»»

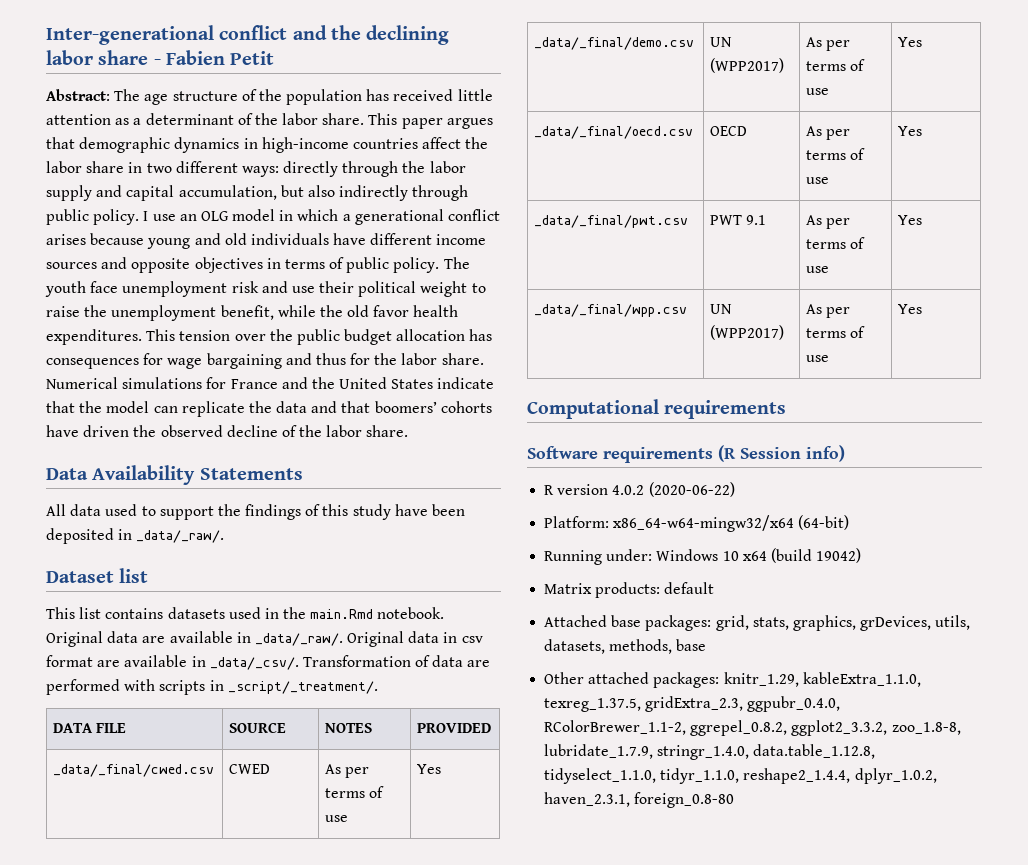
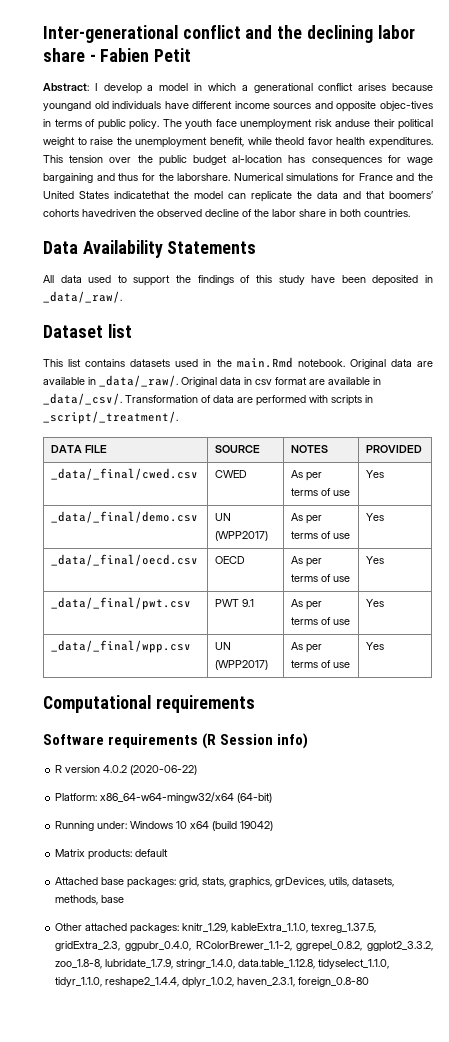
[114,89,493,105] [46,113,493,129] [46,137,489,153] [46,161,466,177] [46,185,469,201] [46,209,229,225] The age structure of the population has received little attention as a determinant of the labor share. This paper argues that demographic dynamics in high-income countries affect the labor share in two different ways: directly through the labor supply and capital accumulation, but also indirectly through public policy. I use an OLG -> [94,83,154,94] I develop a
[147,233,221,249] young and -> [43,101,91,111] youngand
[194,257,263,273] objectives -> [379,101,433,111] objec-tives
[261,281,315,293] and use -> [335,119,370,127] anduse
[319,305,370,317] the old -> [275,137,305,145] theold
[396,329,466,341] allocation -> [232,155,283,163] al-location
[401,353,484,365] labor share. -> [177,173,231,181] laborshare.
[437,377,495,389] [46,401,75,413] indicate that -> [114,191,170,199] indicatethat
[46,425,130,437] have driven -> [82,209,136,217] havedriven
[366,425,409,437] share. -> [299,209,410,217] share in both countries.

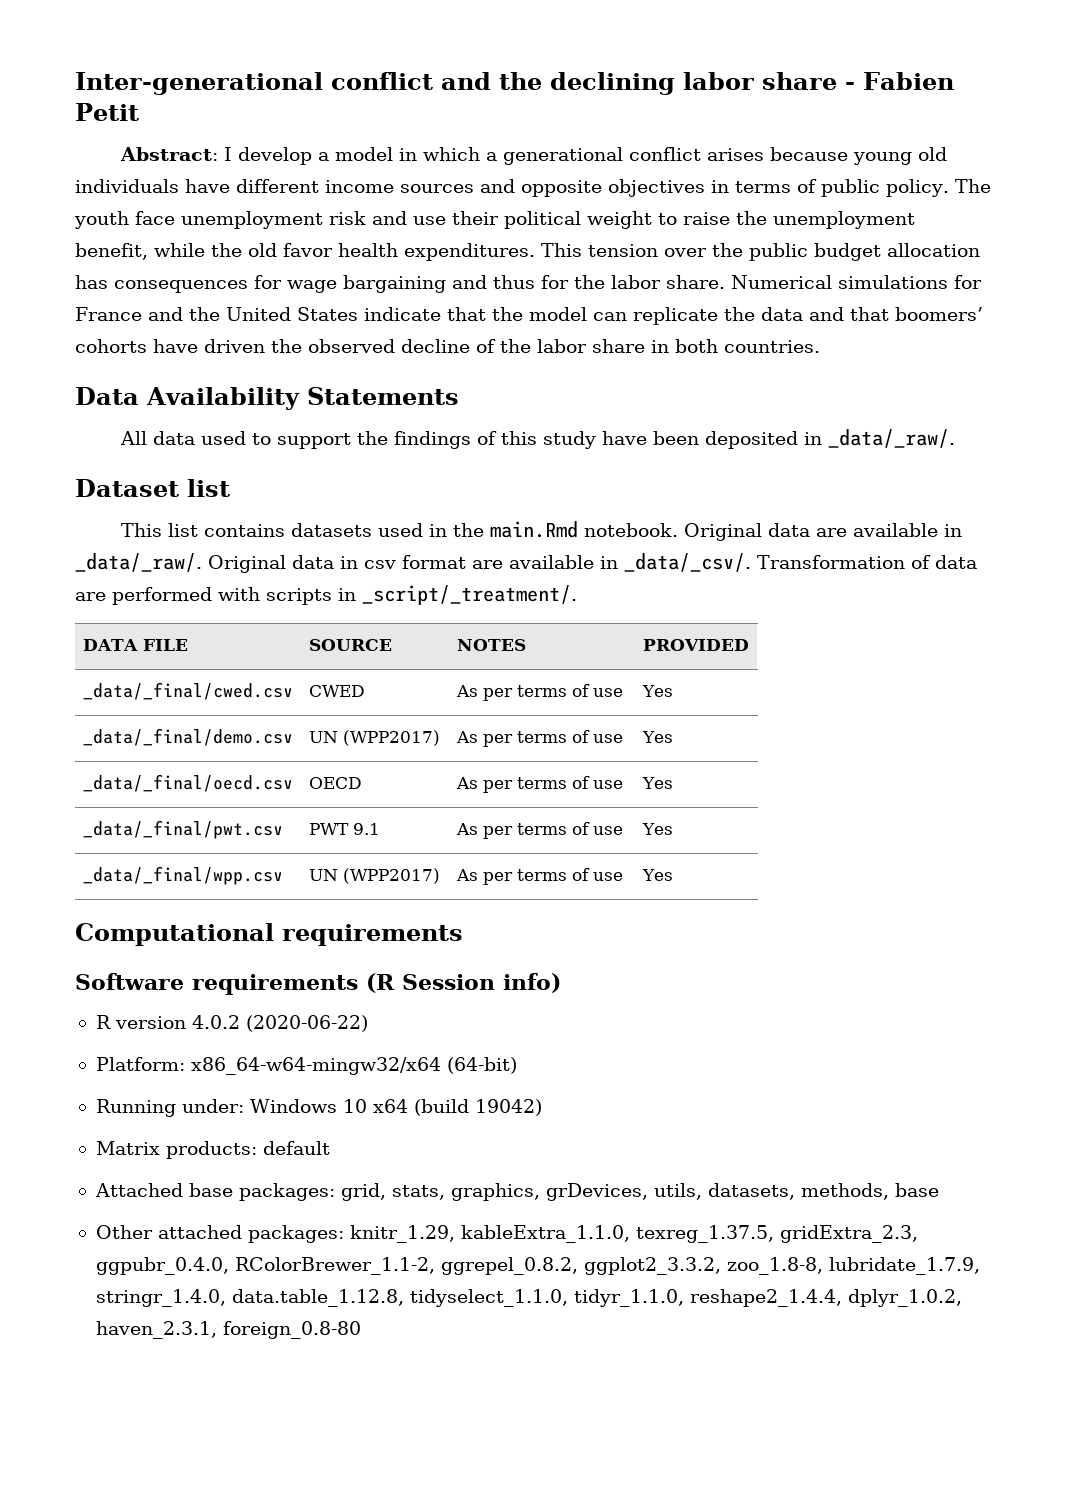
[43,101,91,111] youngand -> [853,152,913,165] young
[379,101,433,111] objec-tives -> [608,179,705,197] objectives
[335,119,370,127] anduse -> [372,211,446,225] and use
[275,137,305,145] theold -> [211,243,277,257] the old
[232,155,283,163] al-location -> [887,243,980,257] allocation
[177,173,231,181] laborshare. -> [611,275,725,289] labor share.
[114,191,170,199] indicatethat -> [364,307,486,321] indicate that
[82,209,136,217] havedriven -> [153,339,265,353] have driven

««

(TASK): Nothing should appear in the reply except the lines from the start of the listing above through the line with "[261,281,315,293] and use", repeated exactly and free of pictures.

(TASK RESULT):
[114,89,493,105] [46,113,493,129] [46,137,489,153] [46,161,466,177] [46,185,469,201] [46,209,229,225] The age structure of the population has received little attention as a determinant of the labor share. This paper argues that demographic dynamics in high-income countries affect the labor share in two different ways: directly through the labor supply and capital accumulation, but also indirectly through public policy. I use an OLG -> [94,83,154,94] I develop a
[147,233,221,249] young and -> [43,101,91,111] youngand
[194,257,263,273] objectives -> [379,101,433,111] objec-tives
[261,281,315,293] and use -> [335,119,370,127] anduse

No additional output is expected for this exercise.